> How to complete this task: Using the entries below, return word for word the lines from the one containing "Gabicci Z05 Toffee*: none" up to and including the last.

> Source material:
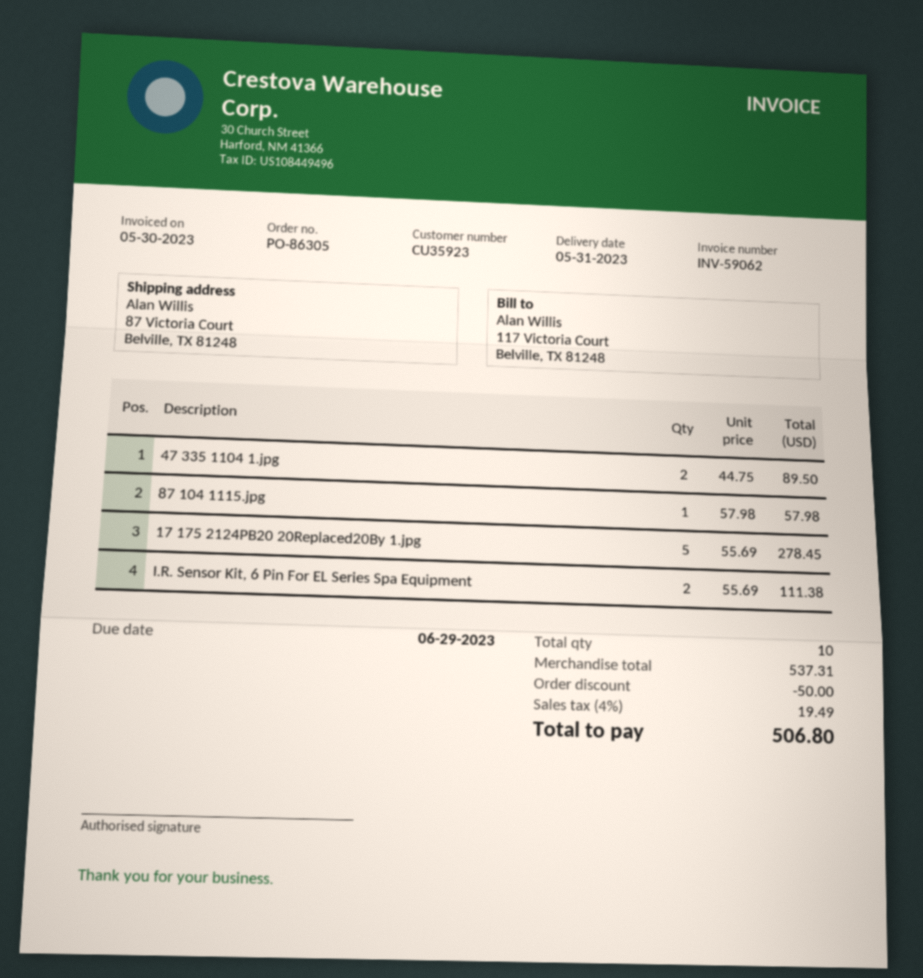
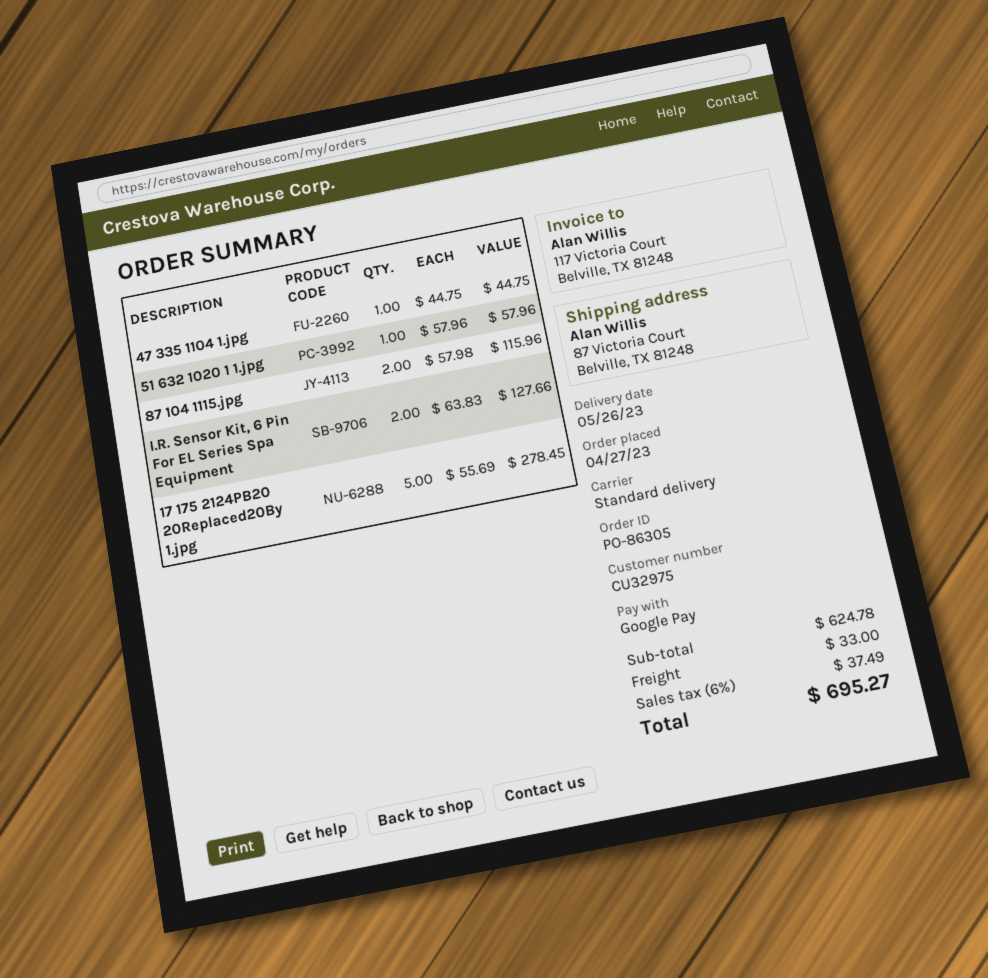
delivery date: 2023-05-31 -> 2023-05-26
customer number: CU35923 -> CU32975
47 335 1104 1.jpg: 2 x 44.75 = 89.50 -> 1 x 44.75 = 44.75
87 104 1115.jpg: 1 x 57.98 = 57.98 -> 2 x 57.98 = 115.96
I.R. Sensor Kit, 6 Pin For EL Series Spa Equipment: 2 x 55.69 = 111.38 -> 2 x 63.83 = 127.66
51 632 1020 1 1.jpg: none -> 1 x 57.96 = 57.96
subtotal: 537.31 -> 624.78
discount: 50.00 -> none
shipping: none -> 33.00
tax: 4% = 19.49 -> 6% = 37.49
total: 506.80 -> 695.27

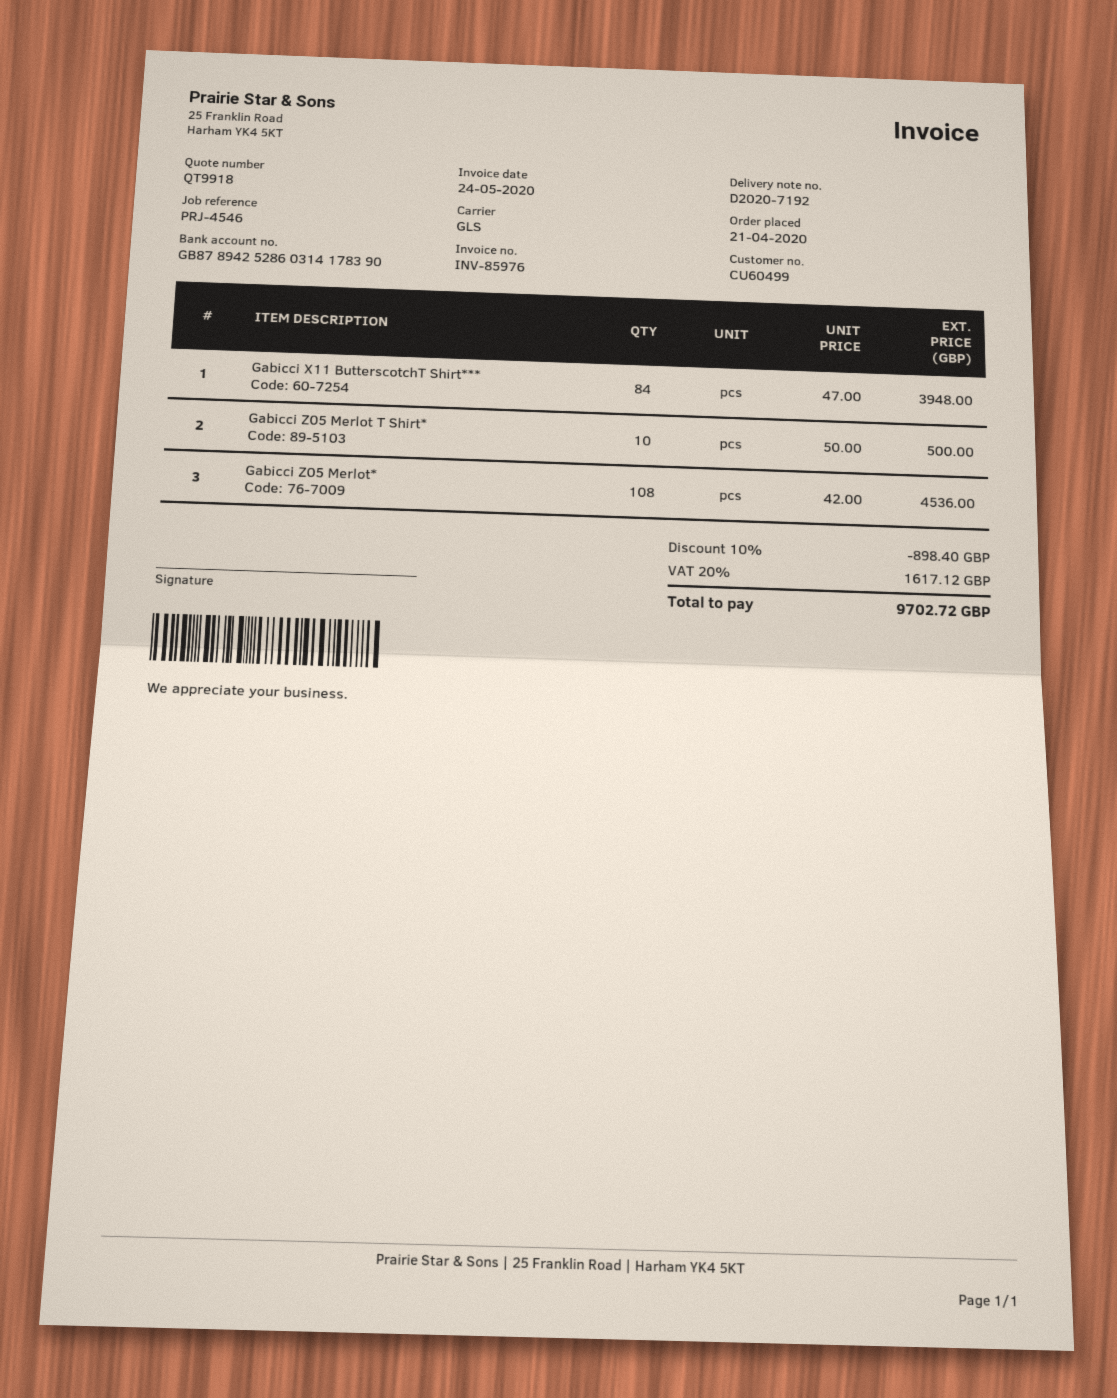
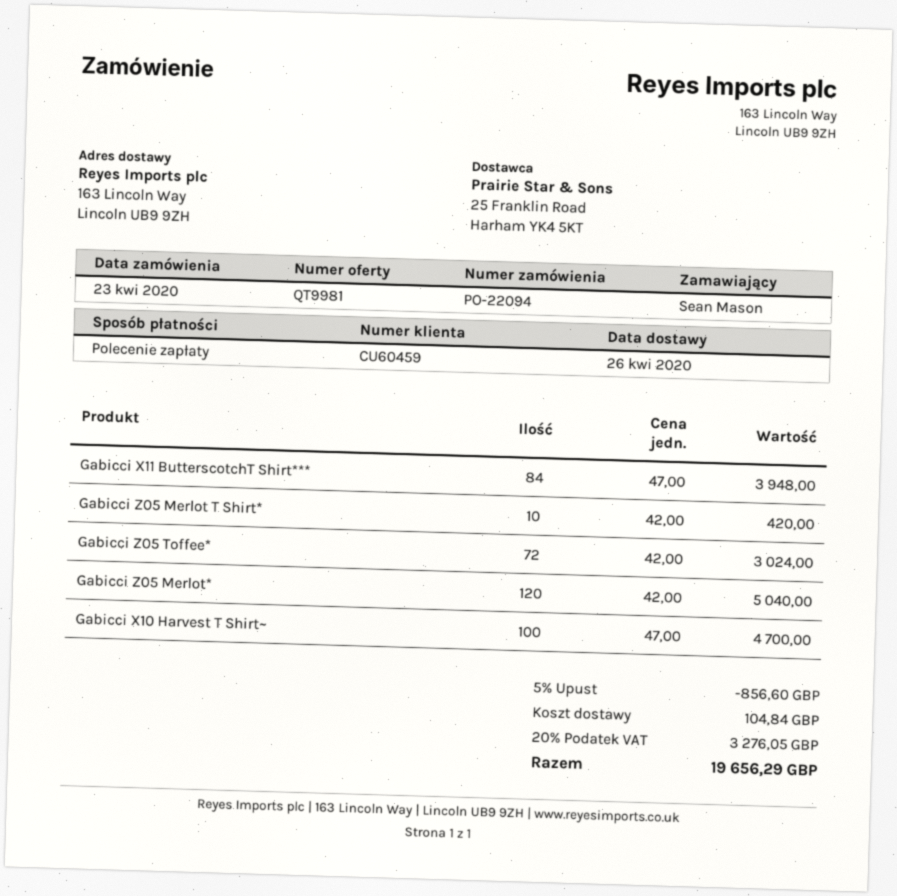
quote number: QT9918 -> QT9981
order date: 2020-04-21 -> 2020-04-23
customer number: CU60499 -> CU60459
Gabicci Z05 Merlot T Shirt*: 10 x 50.00 = 500.00 -> 10 x 42.00 = 420.00
Gabicci Z05 Merlot*: 108 x 42.00 = 4536.00 -> 120 x 42.00 = 5040.00
Gabicci Z05 Toffee*: none -> 72 x 42.00 = 3024.00
Gabicci X10 Harvest T Shirt~: none -> 100 x 47.00 = 4700.00
discount: 10% = 898.40 -> 5% = 856.60
shipping: none -> 104.84
tax: 20% = 1617.12 -> 20% = 3276.05
total: 9702.72 -> 19656.29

> Finished exercise:
Gabicci Z05 Toffee*: none -> 72 x 42.00 = 3024.00
Gabicci X10 Harvest T Shirt~: none -> 100 x 47.00 = 4700.00
discount: 10% = 898.40 -> 5% = 856.60
shipping: none -> 104.84
tax: 20% = 1617.12 -> 20% = 3276.05
total: 9702.72 -> 19656.29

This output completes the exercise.